Another Republican, Representative Bill Johnson of Ohio, is resigning as of Sunday to take a job as a university president, lowering the number to 217 if Representative Harold Rogers of Kentucky, the 86-year-old dean of the House, is unable to quickly return from recuperating from a car accident. Representative Steve Scalise of Louisiana, the No. 2 Republican, is out until at least next month while undergoing cancer treatment.

As a result, the G.O.P. could soon be able to afford just a single defection on any matter if Democrats remain united and have no absences of their own.

Republicans are in a real numerical bind. At a time when House Republicans regularly face internal rebellion from hard-line conservatives, Johnson has absolutely no cushion if he chooses to rely strictly on the votes of his own party, which is part of the reason he cut a deal with Democrats on spending to avoid a shutdown later this week, further angering the hard right.

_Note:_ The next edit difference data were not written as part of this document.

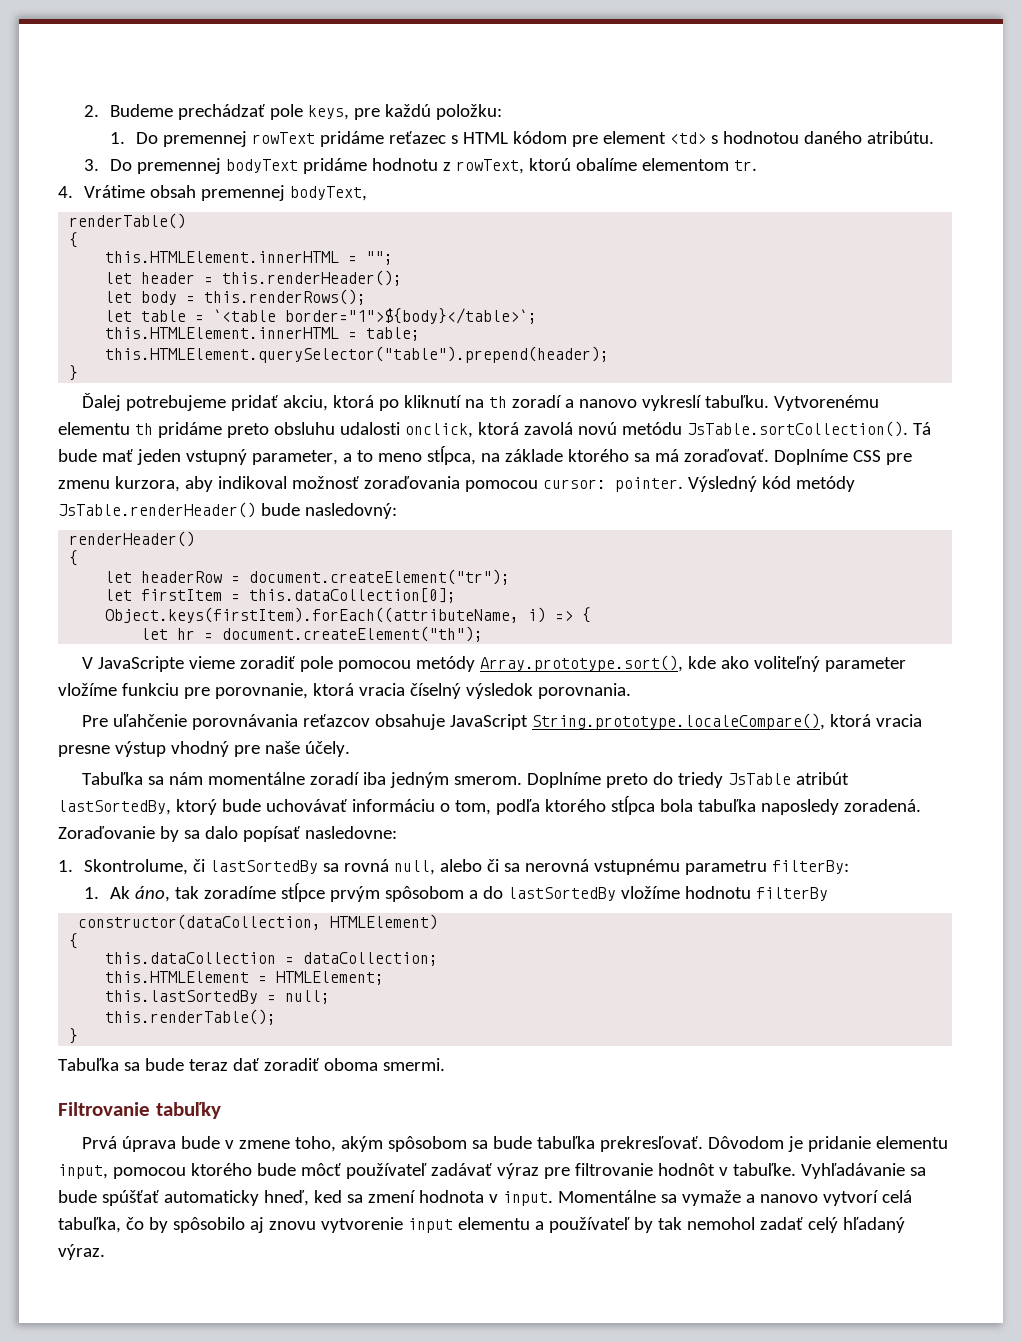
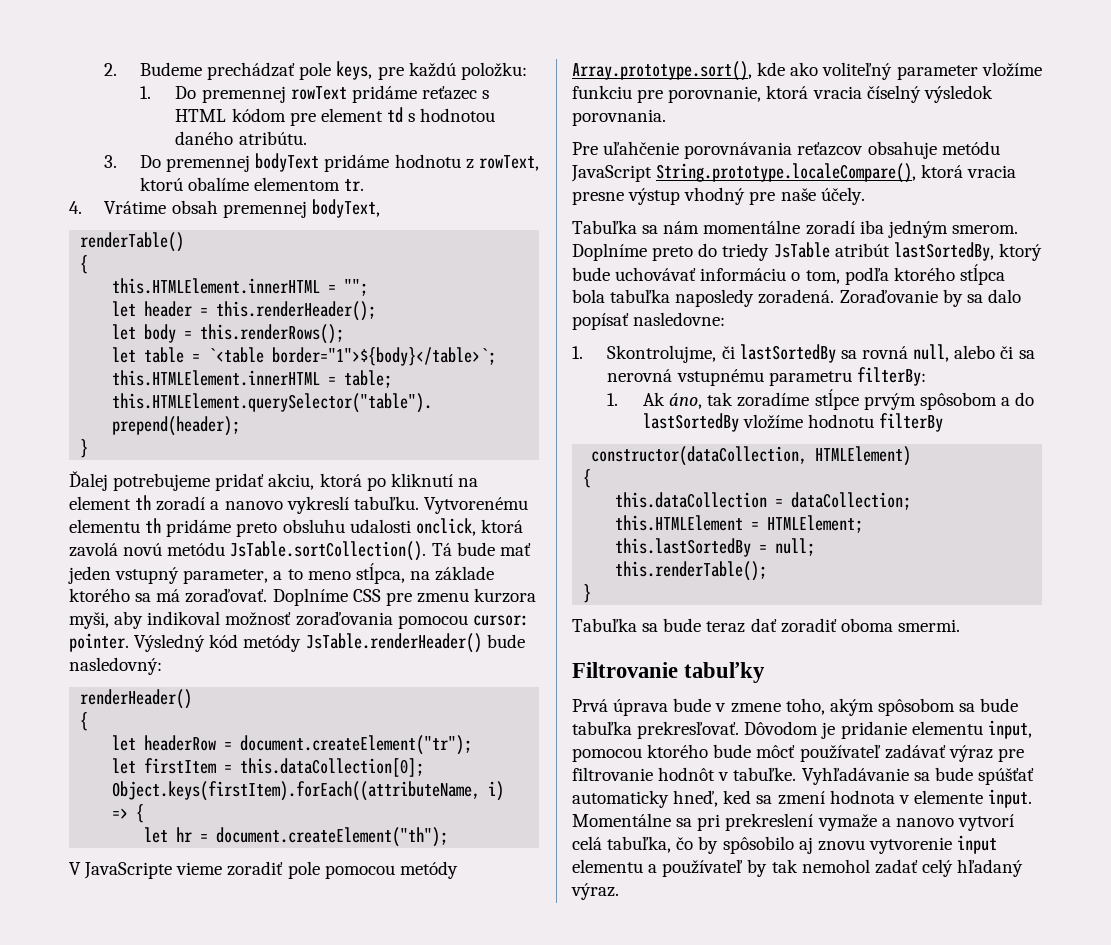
- 1. Do premennej rowText pridáme reťazec s HTML kódom pre element <td> s hodnotou daného atribútu.
+ 1. Do premennej rowText pridáme reťazec s HTML kódom pre element td s hodnotou daného atribútu.
- Ďalej potrebujeme pridať akciu, ktorá po kliknutí na th zoradí a nanovo vykreslí tabuľku.
+ Ďalej potrebujeme pridať akciu, ktorá po kliknutí na element th zoradí a nanovo vykreslí tabuľku.
- Doplníme CSS pre zmenu kurzora, aby indikoval možnosť zoraďovania pomocou cursor: pointer.
+ Doplníme CSS pre zmenu kurzora myši, aby indikoval možnosť zoraďovania pomocou cursor: pointer.
- Pre uľahčenie porovnávania reťazcov obsahuje JavaScript String.prototype.localeCompare(), ktorá vracia presne výstup vhodný pre naše účely.
+ Pre uľahčenie porovnávania reťazcov obsahuje metódu JavaScript String.prototype.localeCompare(), ktorá vracia presne výstup vhodný pre naše účely.
- 1. Skontrolume, či lastSortedBy sa rovná null, alebo či sa nerovná vstupnému parametru filterBy:
+ 1. Skontrolujme, či lastSortedBy sa rovná null, alebo či sa nerovná vstupnému parametru filterBy:
- Vyhľadávanie sa bude spúšťať automaticky hneď, ked sa zmení hodnota v input.
+ Vyhľadávanie sa bude spúšťať automaticky hneď, ked sa zmení hodnota v elemente input.
- Momentálne sa vymaže a nanovo vytvorí celá tabuľka, čo by spôsobilo aj znovu vytvorenie input elementu a používateľ by tak nemohol zadať celý hľadaný výraz.
+ Momentálne sa pri prekreslení vymaže a nanovo vytvorí celá tabuľka, čo by spôsobilo aj znovu vytvorenie input elementu a používateľ by tak nemohol zadať celý hľadaný výraz.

Democrats say the recurring scenario of leaning on them for must-pass bills is proof that even though Republicans are the majority party on the tally sheet, they don’t have a working majority because of their diminished forces and constant internal squabbling.

“When anything hits the fan, they don’t have 218,” said Representative Steny H. Hoyer of Maryland, the former longtime Democratic majority leader, referring to the number that represents a basic majority in the 435-member House. “They are not the majority party in this House.”